PROBLEM TO WORK ON = If an entry holds a picture, leave the picture out and copy the rest exactly.

□ □ □ □ □ □ □

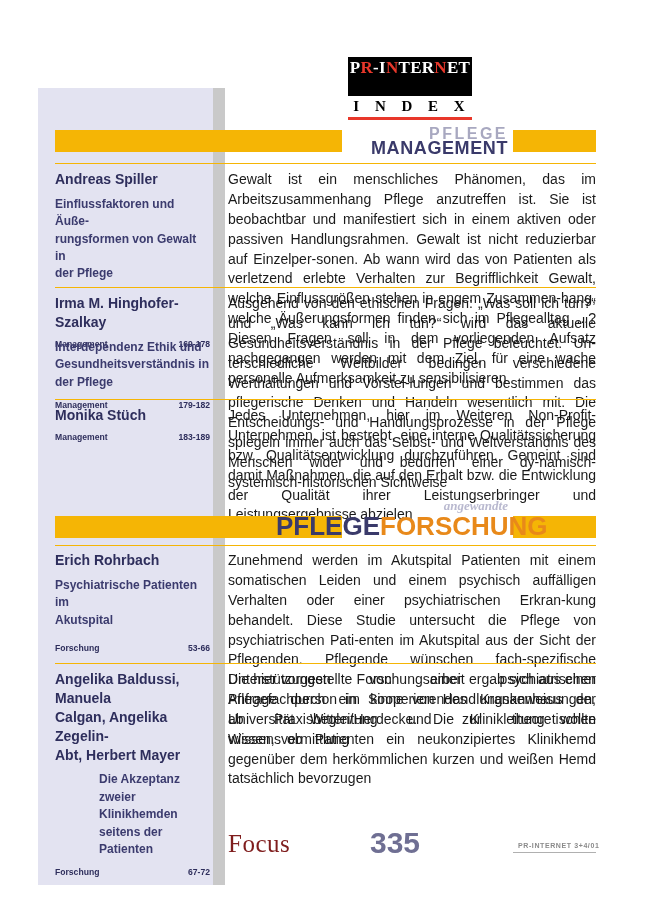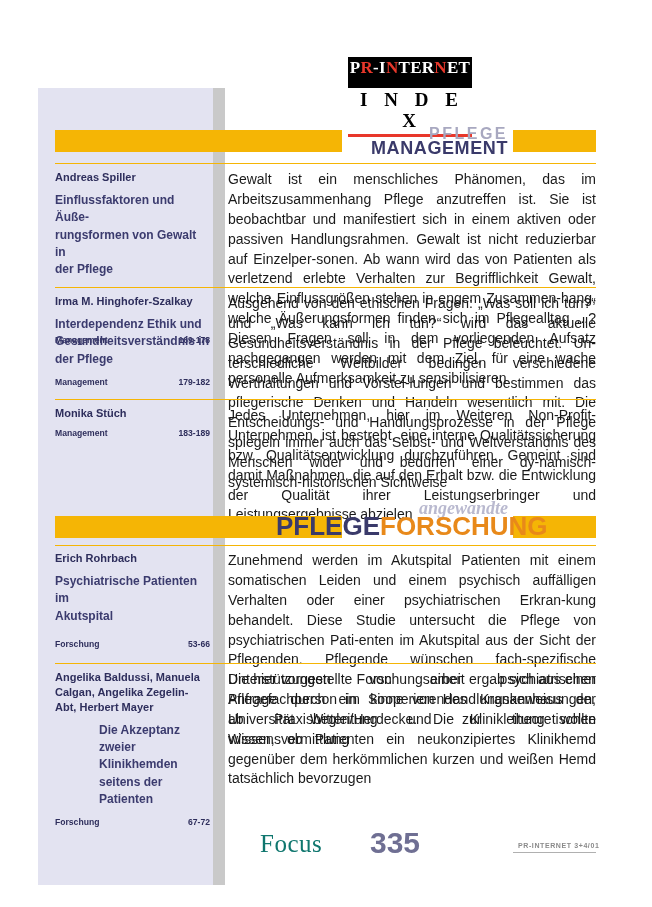--- a/index.html
+++ b/index.html
@@ -56,7 +56,7 @@
     font-size: 17px;
     letter-spacing: 0.3px;
     text-align: center;
-    padding: 2px 0 12px 0;
+    padding: 2px 0 20px 0;
     line-height: 1;
   }
   .logo-top .red {

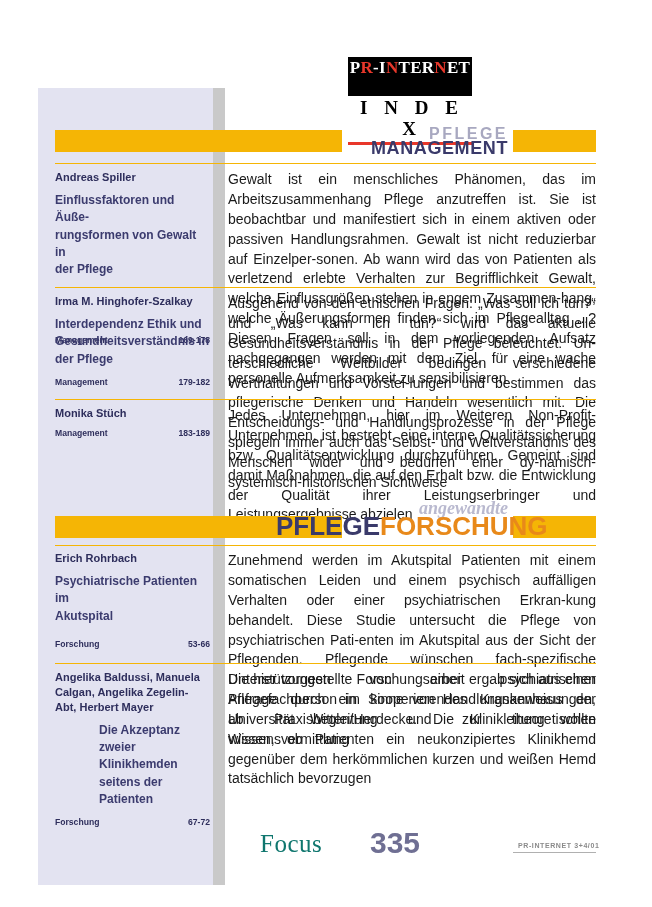--- a/index.html
+++ b/index.html
@@ -67,7 +67,7 @@
     color: #000000;
     font-family: "Liberation Serif", serif;
     font-weight: bold;
-    font-size: 19px;
+    font-size: 15px;
     letter-spacing: 6px;
     text-align: center;
     padding: 2px 0 2px 4px;

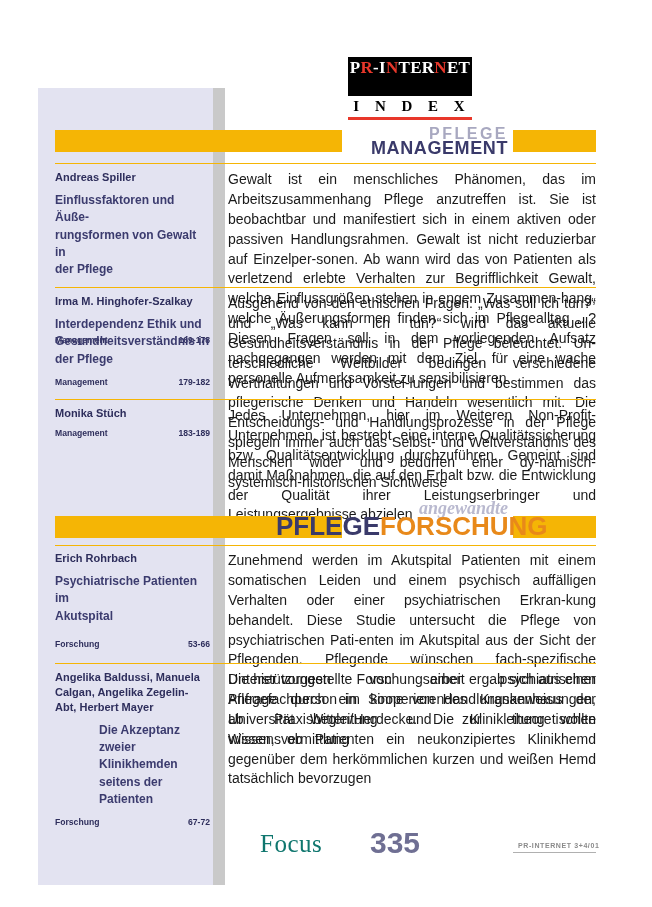--- a/index.html
+++ b/index.html
@@ -152,7 +152,7 @@
     text-align: justify;
   }
   .author {
-    font-size: 11px;
+    font-size: 14px;
     font-weight: bold;
     color: #2e2e5c;
     margin: 0 0 7px 0;

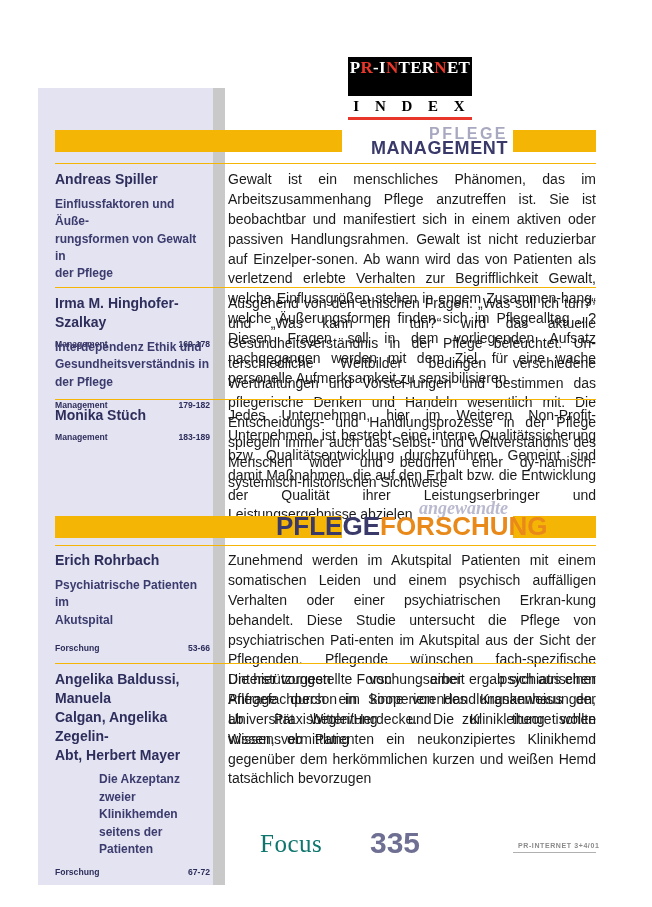--- a/index.html
+++ b/index.html
@@ -116,7 +116,7 @@
     width: 208px;
     font-family: "Liberation Serif", serif;
     font-style: italic;
-    font-size: 18px;
+    font-size: 13px;
     font-weight: bold;
     color: #b9b9cf;
   }

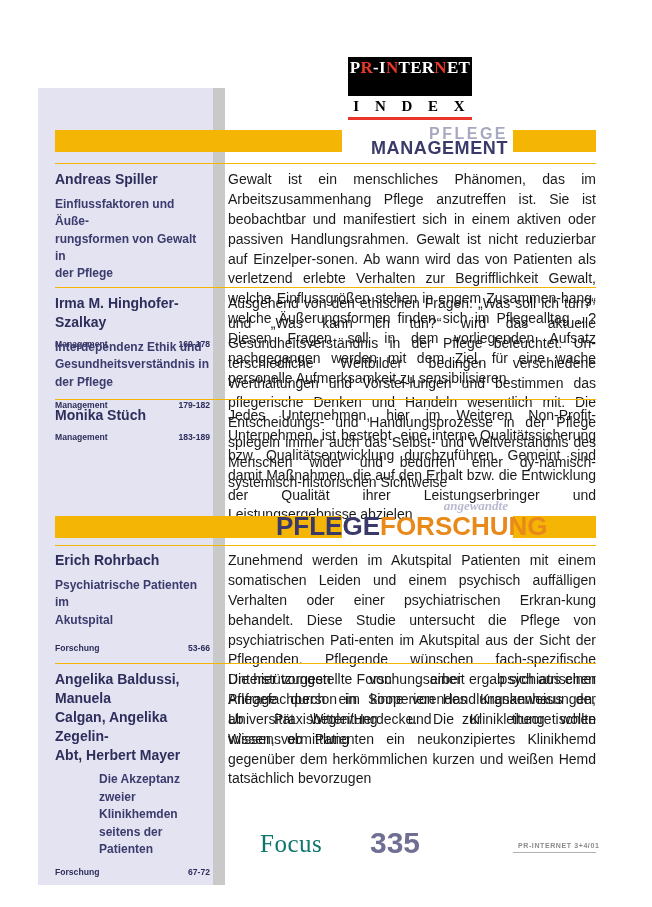--- a/index.html
+++ b/index.html
@@ -192,9 +192,8 @@
     top: 830px;
     font-family: "Liberation Serif", serif;
     font-size: 25px;
-    color: #0f766e;
+    color: #7f1d1d;
     letter-spacing: 0.5px;
-    margin-left: 32px;
   }
   .footer-page {
     position: absolute;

□ □ □ □ □ □ □

EXERCISE SOLUTION =
--- a/index.html
+++ b/index.html
@@ -56,7 +56,7 @@
     font-size: 17px;
     letter-spacing: 0.3px;
     text-align: center;
-    padding: 2px 0 12px 0;
+    padding: 2px 0 20px 0;
     line-height: 1;
   }
   .logo-top .red {

--- a/index.html
+++ b/index.html
@@ -67,7 +67,7 @@
     color: #000000;
     font-family: "Liberation Serif", serif;
     font-weight: bold;
-    font-size: 19px;
+    font-size: 15px;
     letter-spacing: 6px;
     text-align: center;
     padding: 2px 0 2px 4px;

--- a/index.html
+++ b/index.html
@@ -152,7 +152,7 @@
     text-align: justify;
   }
   .author {
-    font-size: 11px;
+    font-size: 14px;
     font-weight: bold;
     color: #2e2e5c;
     margin: 0 0 7px 0;

--- a/index.html
+++ b/index.html
@@ -116,7 +116,7 @@
     width: 208px;
     font-family: "Liberation Serif", serif;
     font-style: italic;
-    font-size: 18px;
+    font-size: 13px;
     font-weight: bold;
     color: #b9b9cf;
   }

--- a/index.html
+++ b/index.html
@@ -192,9 +192,8 @@
     top: 830px;
     font-family: "Liberation Serif", serif;
     font-size: 25px;
-    color: #0f766e;
+    color: #7f1d1d;
     letter-spacing: 0.5px;
-    margin-left: 32px;
   }
   .footer-page {
     position: absolute;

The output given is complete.